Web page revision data
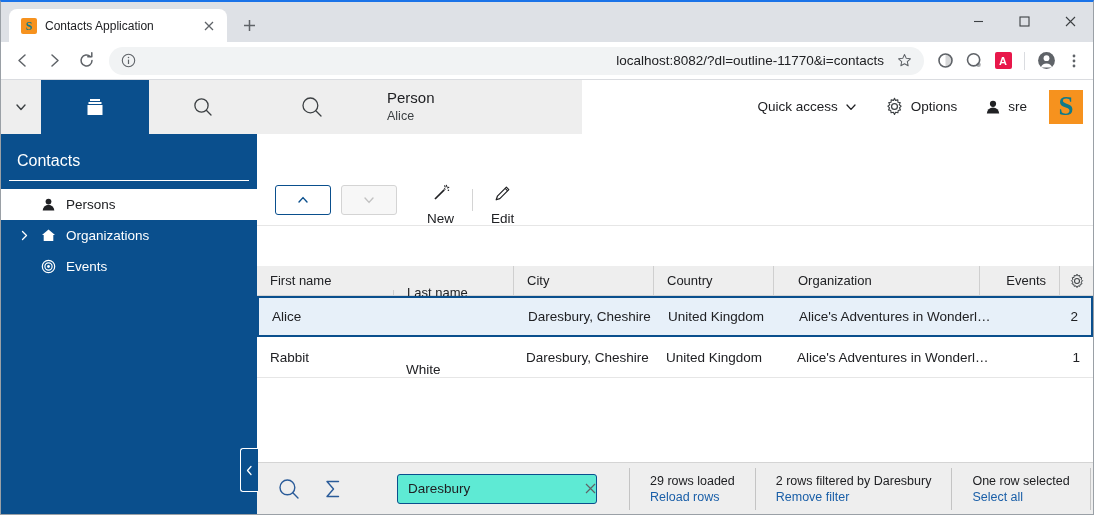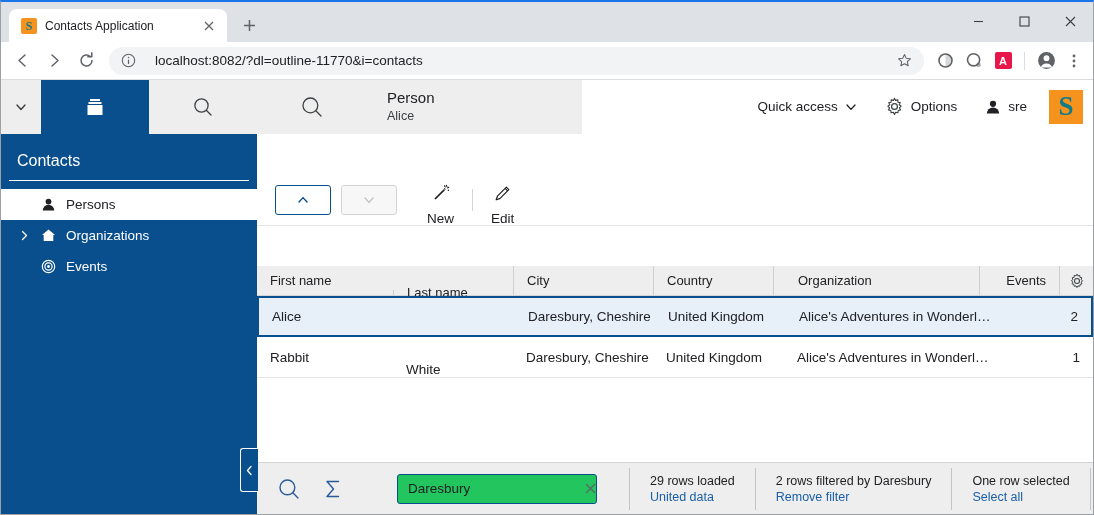--- a/index.html
+++ b/index.html
@@ -72,8 +72,8 @@
   }
   .omnibox {
     flex: 1; height: 28px; background: #f1f3f4; border-radius: 14px;
-    display: flex; align-items: center; gap: 19px;
-    padding: 0 8px 0 12px; margin: 0 6px;
+    display: flex; align-items: center; gap: 8px;
+    padding: 0 8px 0 12px; margin: 0 6px; text-align: right;
   }
   .omnibox-url {
     flex: 1; font-size: 13.5px; color: #202124;

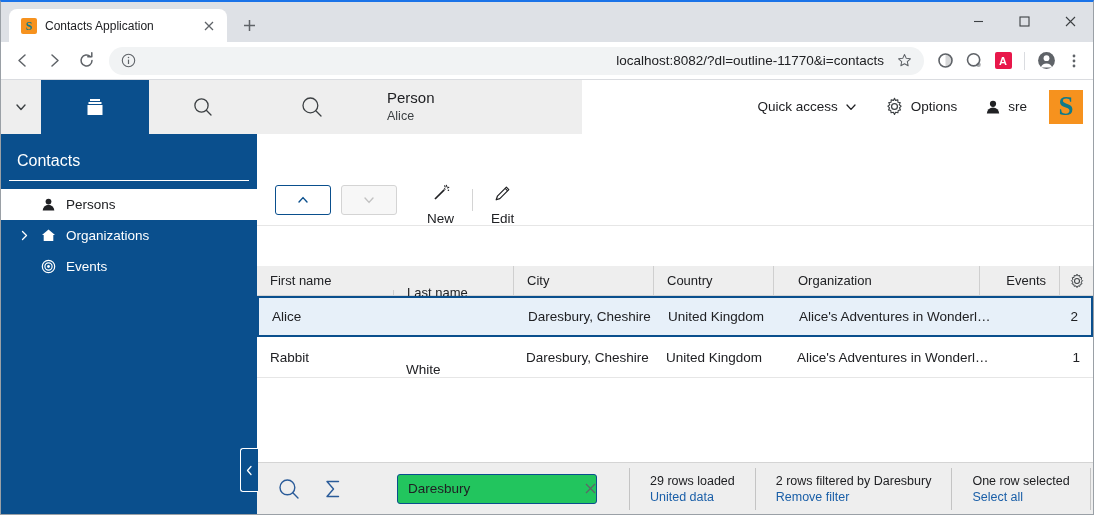--- a/index.html
+++ b/index.html
@@ -238,7 +238,7 @@
   }
   .sb-search-wrap { flex: 0 0 auto; margin-left: 42px; }
   .sb-search {
-    width: 200px; height: 30px; background: #22c55e;
+    width: 200px; height: 30px; background: #5eead4;
     border: 1px solid #0a4f8d; border-radius: 3px;
     display: flex; align-items: center; padding: 0 1px 0 10px;
   }

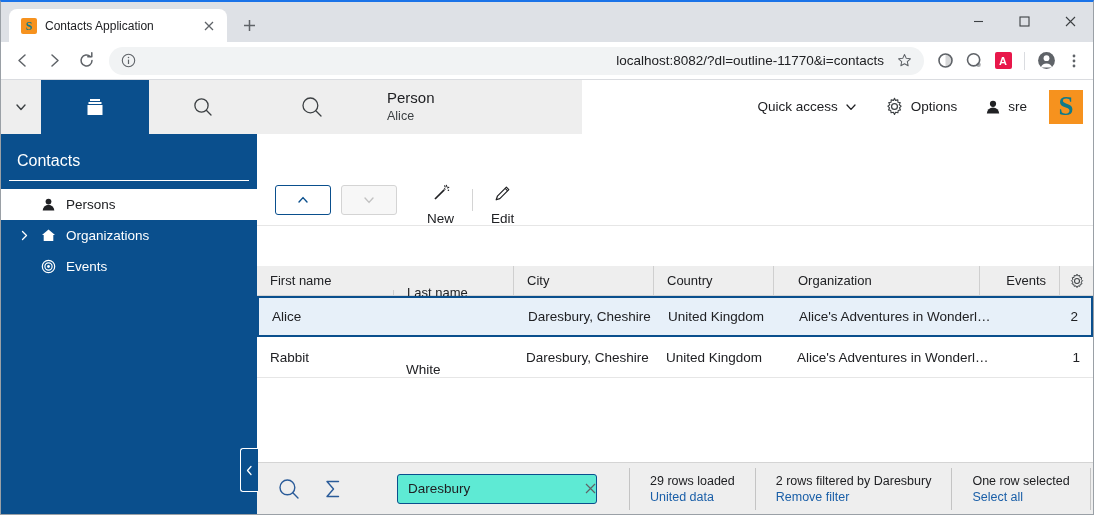--- a/index.html
+++ b/index.html
@@ -606,7 +606,7 @@
         <div class="status-groups">
           <div class="status-group">
             <span class="status-line">29 rows loaded</span>
-            <span class="status-link">United data</span>
+            <span class="status-link">Reload rows</span>
           </div>
           <div class="status-group">
             <span class="status-line">2 rows filtered by Daresbury</span>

### ACTIVITY
Retype every record above exactly as written, but leave out the pictures.

### YOUR RESPONSE
--- a/index.html
+++ b/index.html
@@ -72,8 +72,8 @@
   }
   .omnibox {
     flex: 1; height: 28px; background: #f1f3f4; border-radius: 14px;
-    display: flex; align-items: center; gap: 19px;
-    padding: 0 8px 0 12px; margin: 0 6px;
+    display: flex; align-items: center; gap: 8px;
+    padding: 0 8px 0 12px; margin: 0 6px; text-align: right;
   }
   .omnibox-url {
     flex: 1; font-size: 13.5px; color: #202124;

--- a/index.html
+++ b/index.html
@@ -238,7 +238,7 @@
   }
   .sb-search-wrap { flex: 0 0 auto; margin-left: 42px; }
   .sb-search {
-    width: 200px; height: 30px; background: #22c55e;
+    width: 200px; height: 30px; background: #5eead4;
     border: 1px solid #0a4f8d; border-radius: 3px;
     display: flex; align-items: center; padding: 0 1px 0 10px;
   }

--- a/index.html
+++ b/index.html
@@ -606,7 +606,7 @@
         <div class="status-groups">
           <div class="status-group">
             <span class="status-line">29 rows loaded</span>
-            <span class="status-link">United data</span>
+            <span class="status-link">Reload rows</span>
           </div>
           <div class="status-group">
             <span class="status-line">2 rows filtered by Daresbury</span>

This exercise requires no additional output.